Spellcaster University
£19.49 / €20.99 / $24.99, early access
Management games are ten a penny here in the Pleasuredome. My lackeys have to pick their grisly pieces out of the machinery every night, for most are not very good. Most are either impossibly esoteric and demanding, or have very little for the player to do. Spellcaster University is here because it's hit an impressive balance in this regard for a game whose access is still pretty early.
You run a school for magical dorks, building and adorning classrooms and utility rooms to cater to their needs, cramming the students full of knowledge until they graduate and go on to what is hopefully a not-useless career. Each student and teacher has character traits and a classic D&D style alignment that determines their potential in learning specific schools of magic, and the effect they'll have on their peers. So little Larry Bitter might learn alchemy faster than others, but he's lawful evil too, which happens to match the teacher's alignment so he'll be a quick study. But he's also an aggressive racist, so will be a total dick and bring everyone around him down.
Rooms are built by choosing cards (I know, I know) out of the three on offer every time you draw on a magical school. Students earn you more points in a school as they study its related classes, so there's something of a feedback loop where you'll naturally specialise. The element of luck is a weird one - you might not be able to build the things you want simply because those cards don't come up, but students can meet needs by going off-site, so you merely lose efficiency. And after a while, the local evil overlord will come and stomp everyone, forcing you to relocate and start again (you can also use diplomacy to help delay his inevitable assault, either propitiating him or having allies slow him down) in a new spot. It's an odd game and it has a long way to go, but I was having a great time and I'm really hoping it'll fulfill its potential.

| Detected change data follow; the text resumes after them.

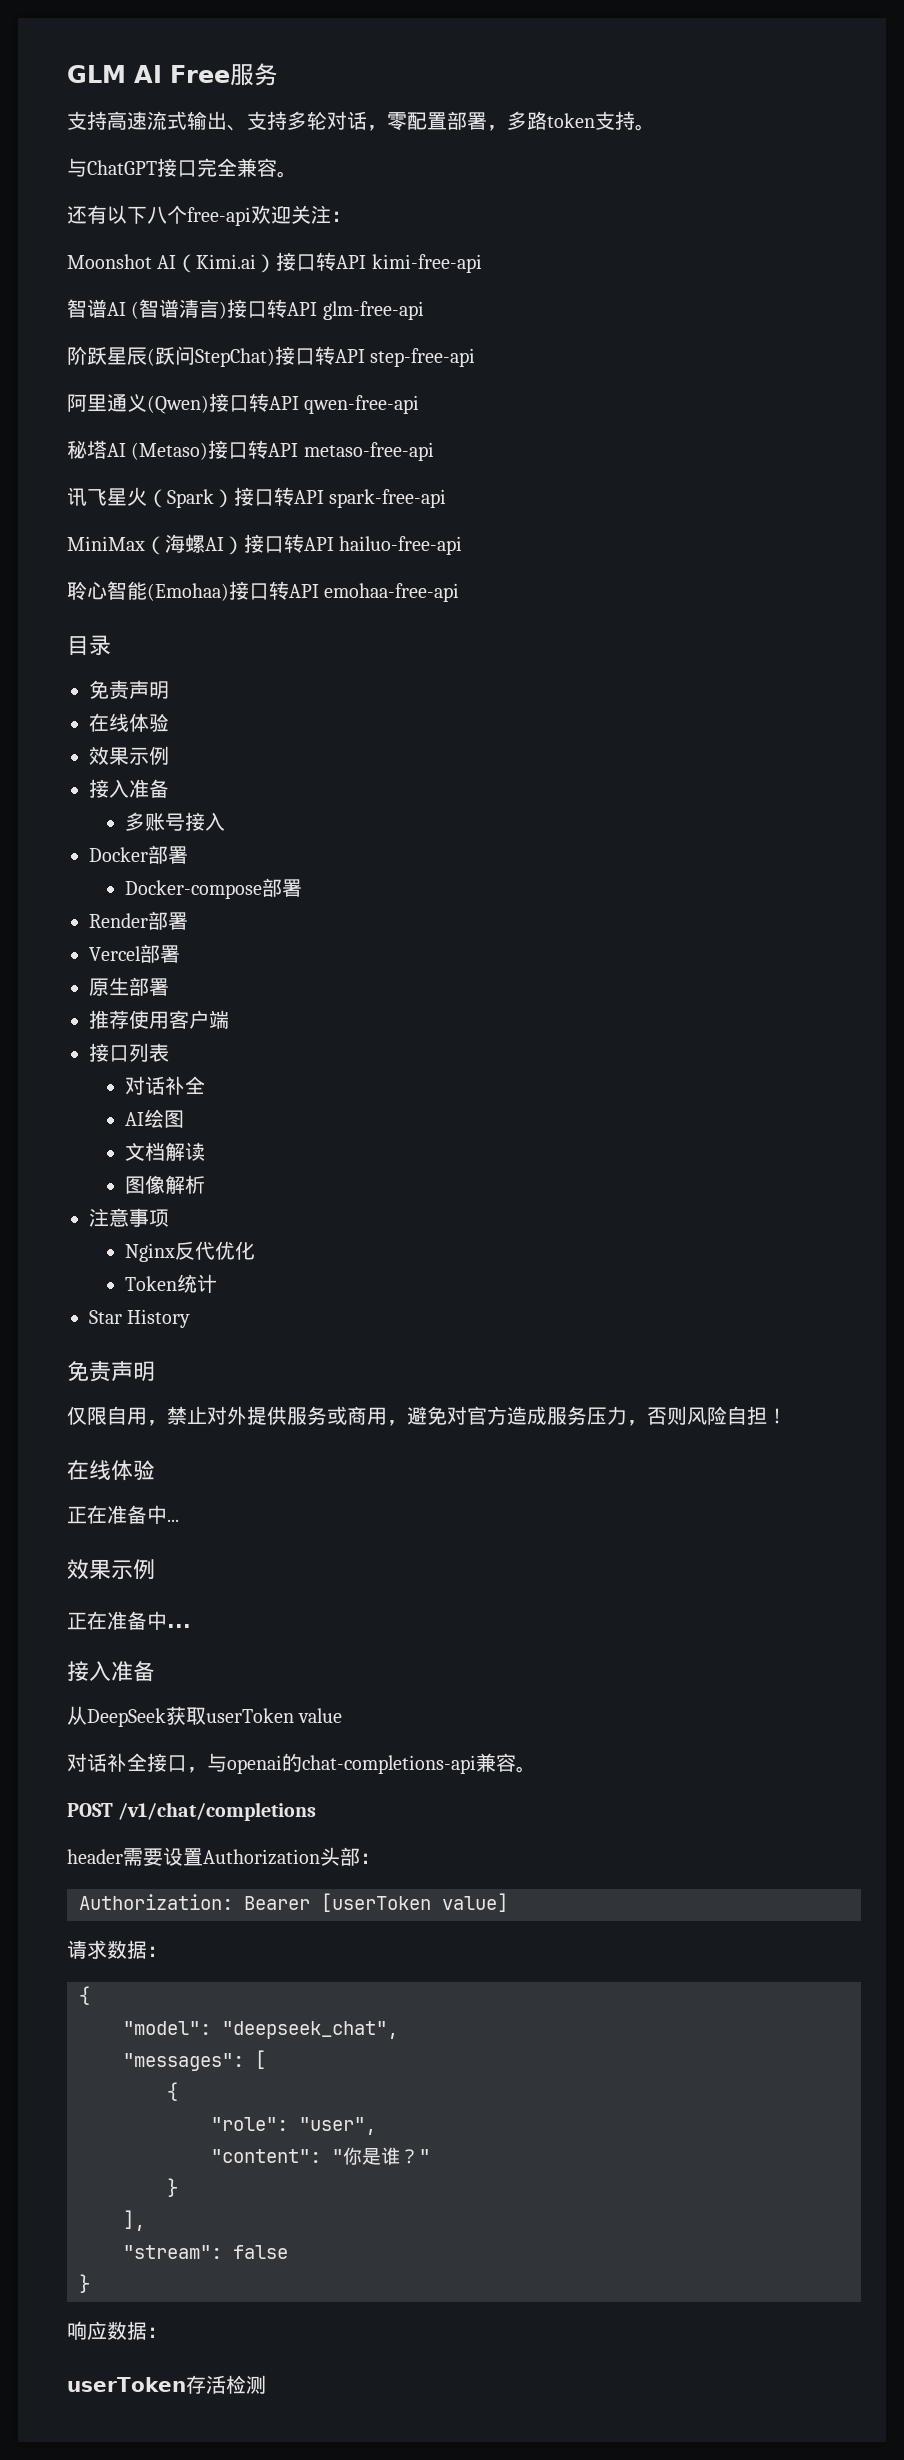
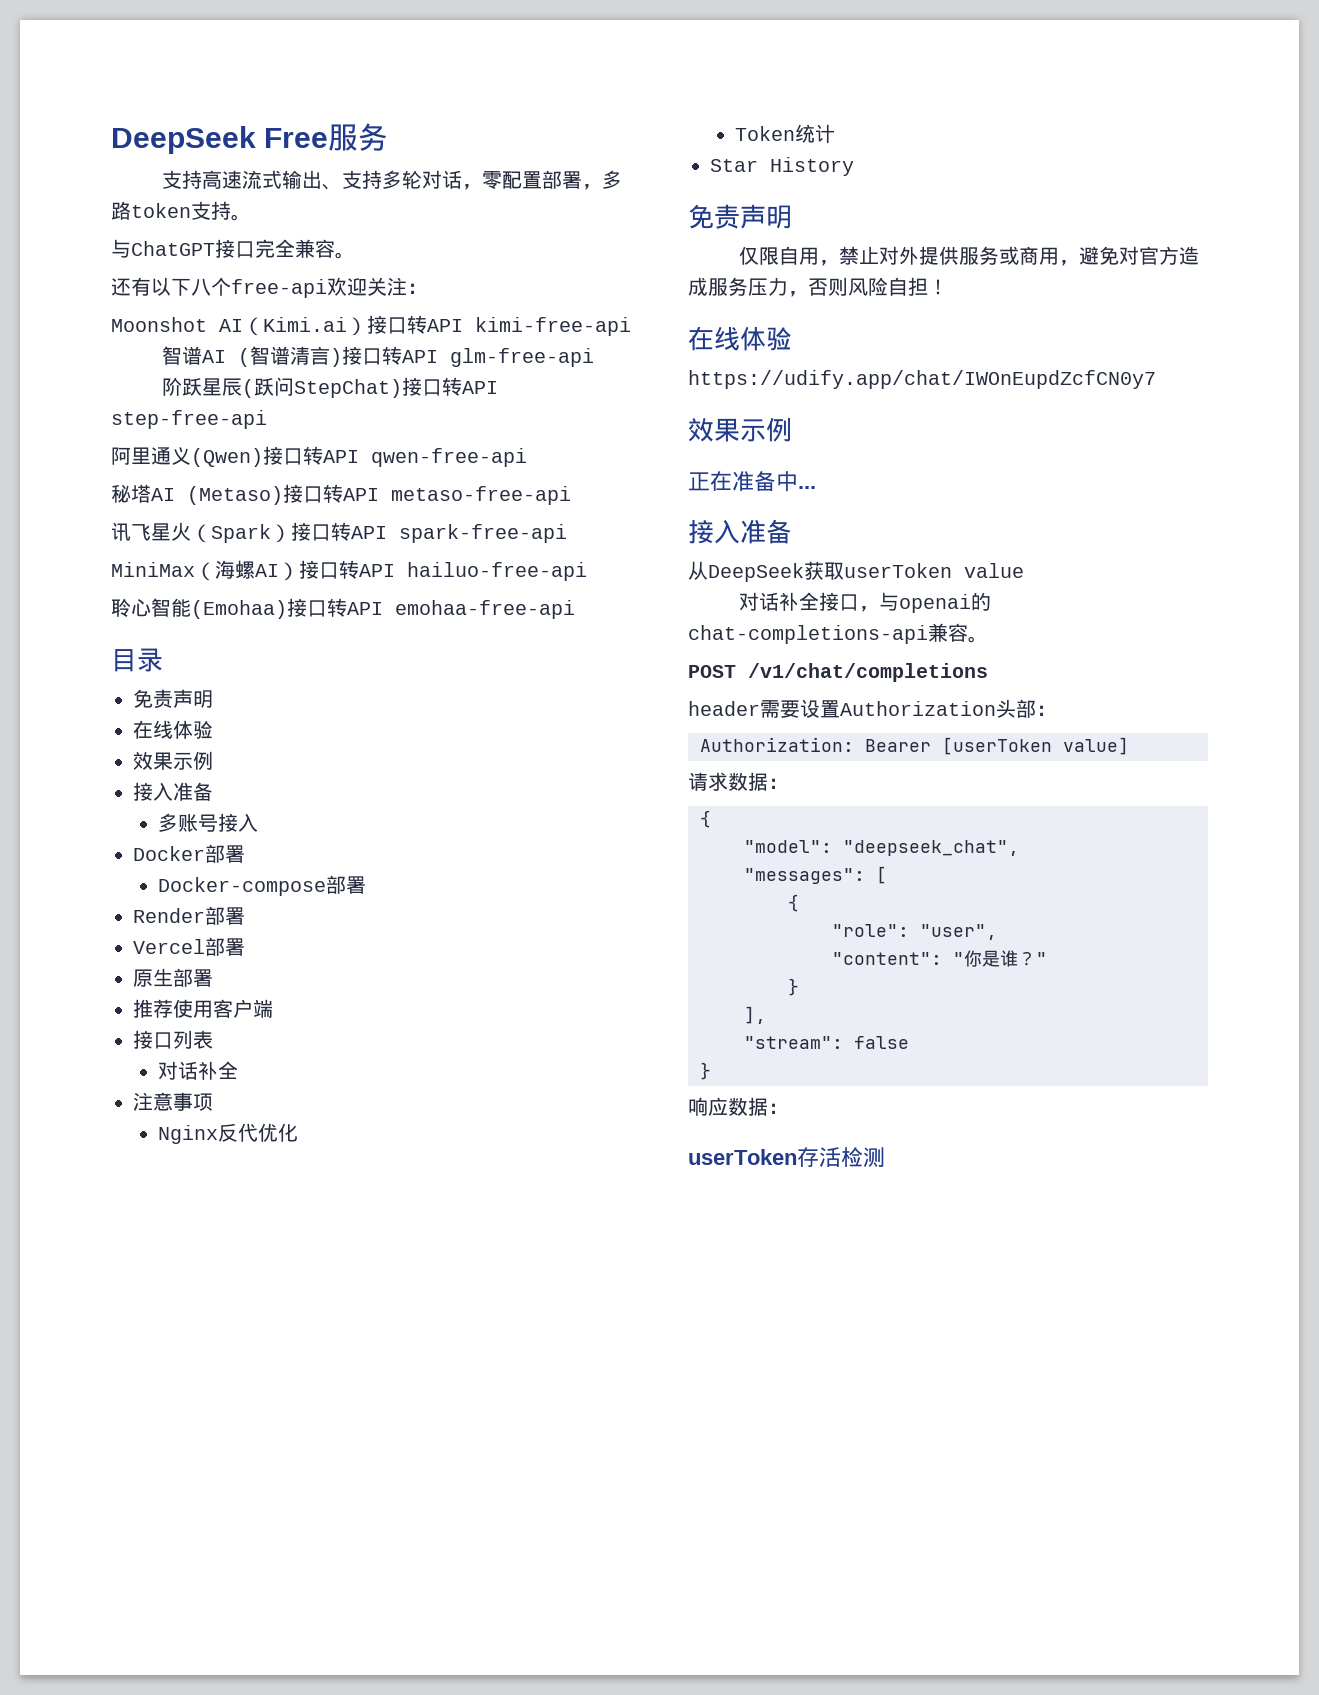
- GLM AI Free服务
+ DeepSeek Free服务
- AI绘图
- 文档解读
- 图像解析
  仅限自用，禁止对外提供服务或商用，避免对官方造成服务压力，否则风险自担！
  在线体验
- 正在准备中...
+ https://udify.app/chat/IWOnEupdZcfCN0y7

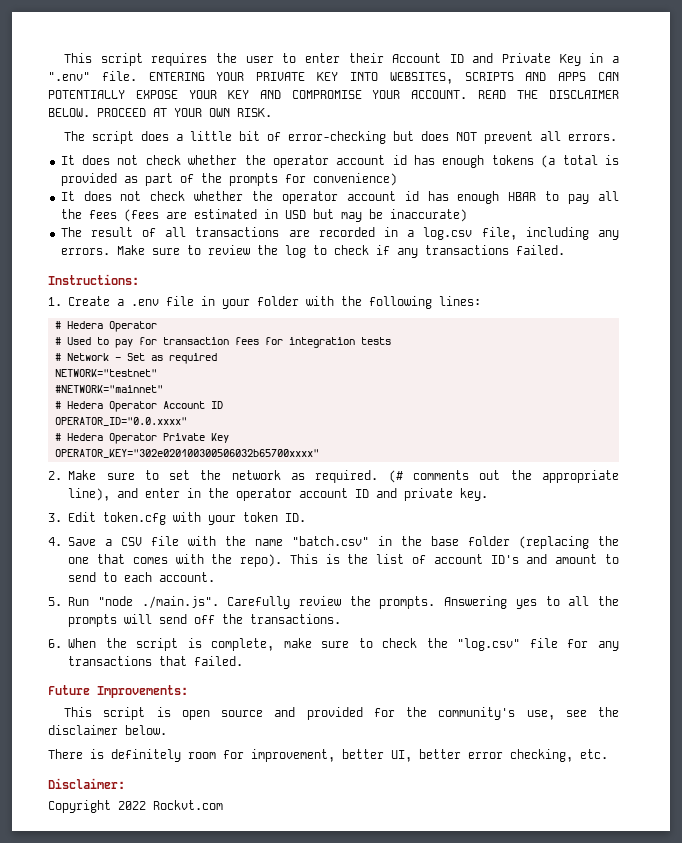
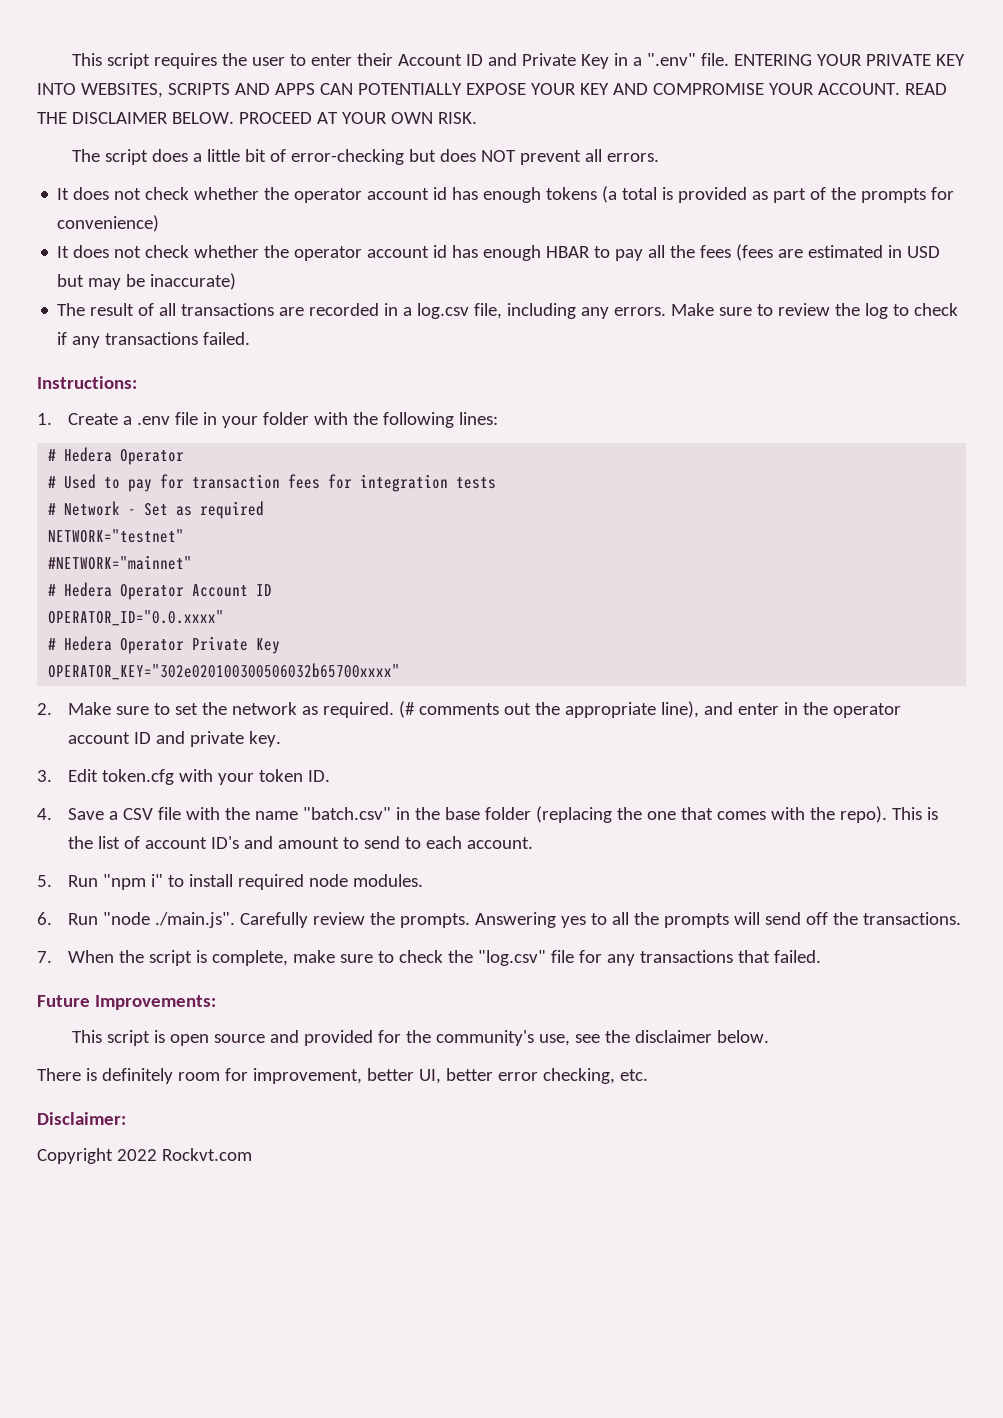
- 5. Run "node ./main.js". Carefully review the prompts.
+ 5. Run "npm i" to install required node modules.
+ 6. Run "node ./main.js". Carefully review the prompts.
- 6. When the script is complete, make sure to check the "log.csv" file for any transactions that failed.
+ 7. When the script is complete, make sure to check the "log.csv" file for any transactions that failed.

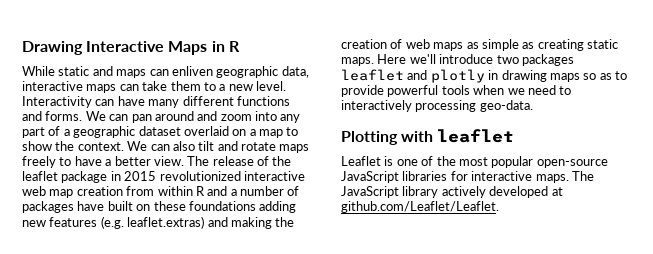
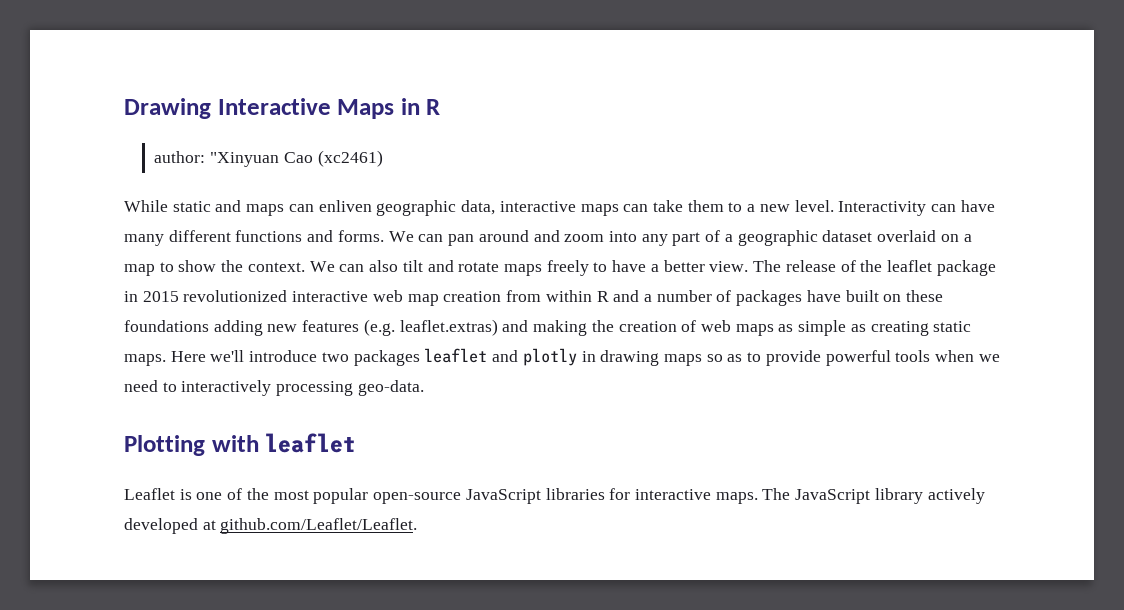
+ author: "Xinyuan Cao (xc2461)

Pick of the week: A very tough call this week. But I think Football Drama clinches it.
I've whinged before about how miserable football games got over most of the last 15 years, but I wasn't expecting a management game, of all things, to be the one that really broke out of the overwrought stat-obsessed, official sedative of the premier league mould. Football Drama is kinda what it says it is. It's football. It's drama. It's never clear what will happen but it's always clear what the possibilities are. Taking a risk might backfire. But refusing to chance it might cost you even more somewhere down the line. That's the game.